Information shown:
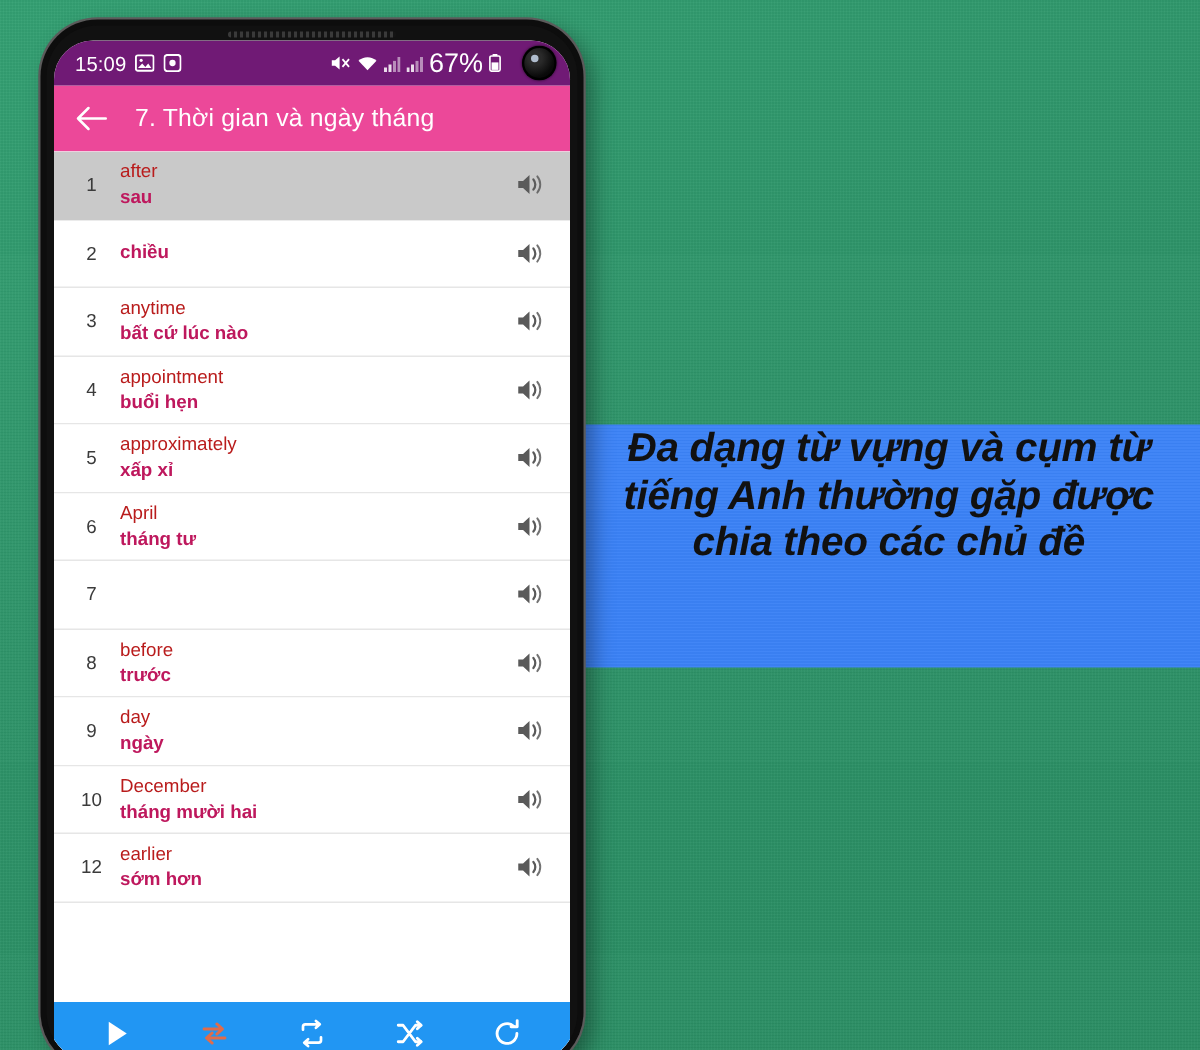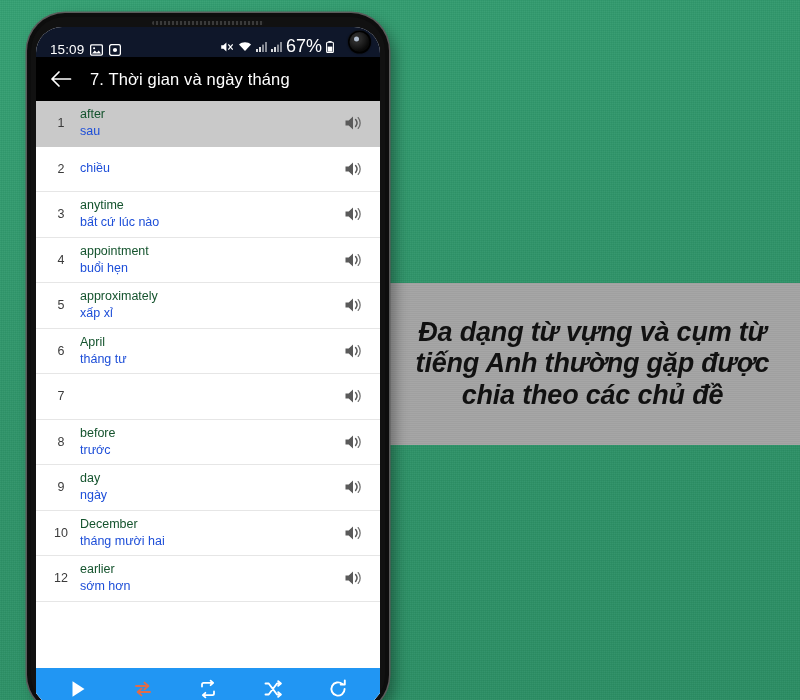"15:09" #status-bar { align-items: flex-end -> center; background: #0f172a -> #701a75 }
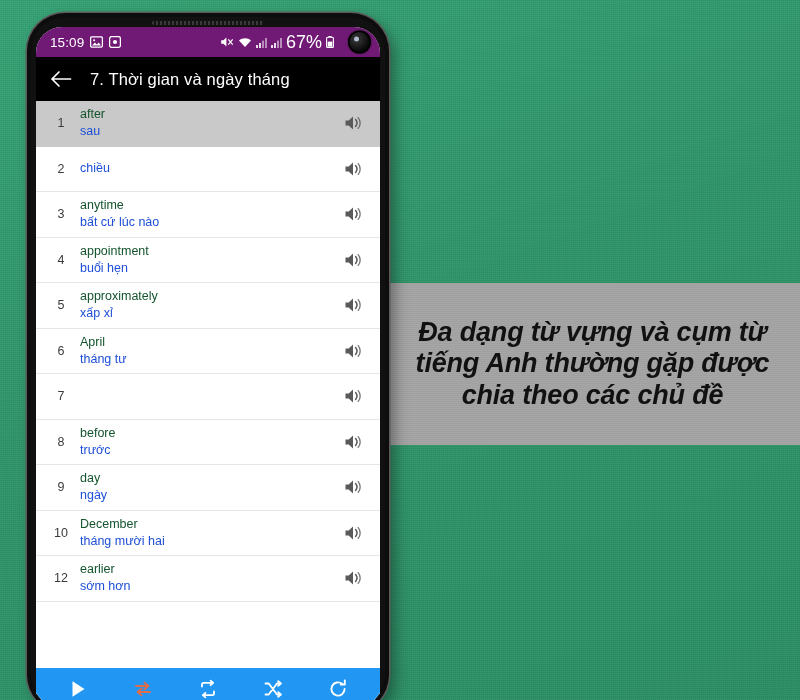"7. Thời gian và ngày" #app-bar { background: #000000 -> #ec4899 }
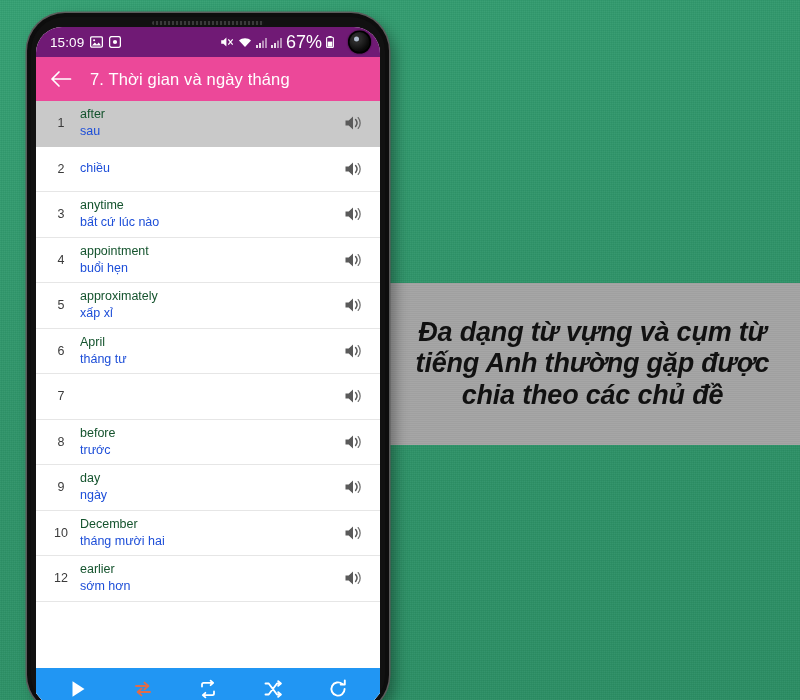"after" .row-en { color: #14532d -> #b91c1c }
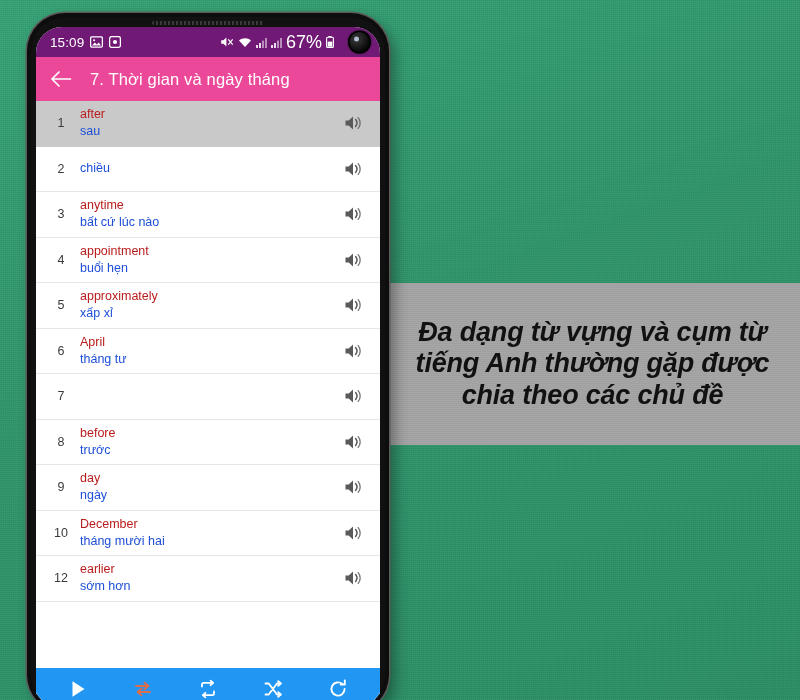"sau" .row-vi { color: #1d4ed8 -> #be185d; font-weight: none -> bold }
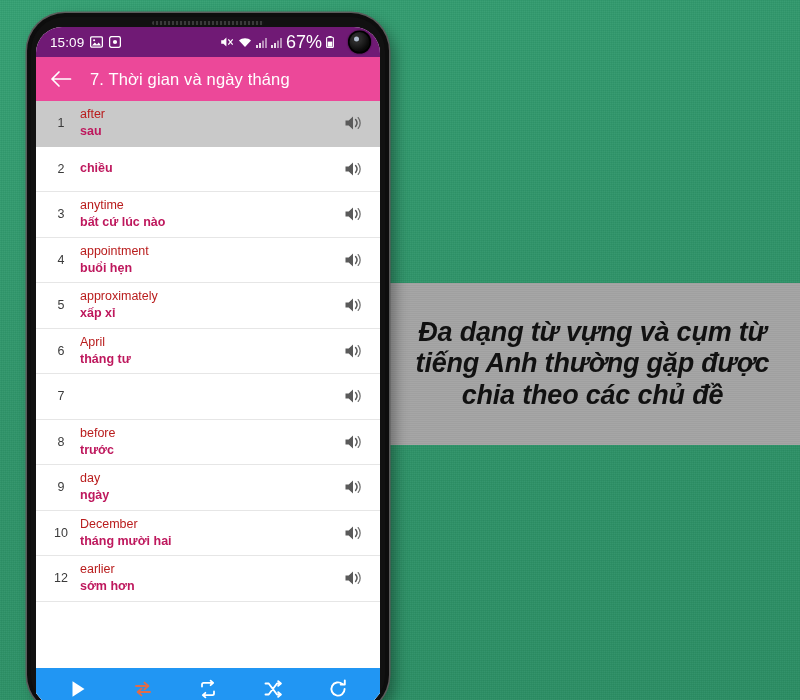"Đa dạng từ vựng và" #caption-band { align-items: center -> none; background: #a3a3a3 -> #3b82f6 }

What is needed: Could you transcribe exactly the lines running from the one with "Thời gian và" to the final line of the material above, both included, with no pictures?

Task output:
"7. Thời gian và ngày" #app-bar { background: #000000 -> #ec4899 }
"after" .row-en { color: #14532d -> #b91c1c }
"sau" .row-vi { color: #1d4ed8 -> #be185d; font-weight: none -> bold }
"Đa dạng từ vựng và" #caption-band { align-items: center -> none; background: #a3a3a3 -> #3b82f6 }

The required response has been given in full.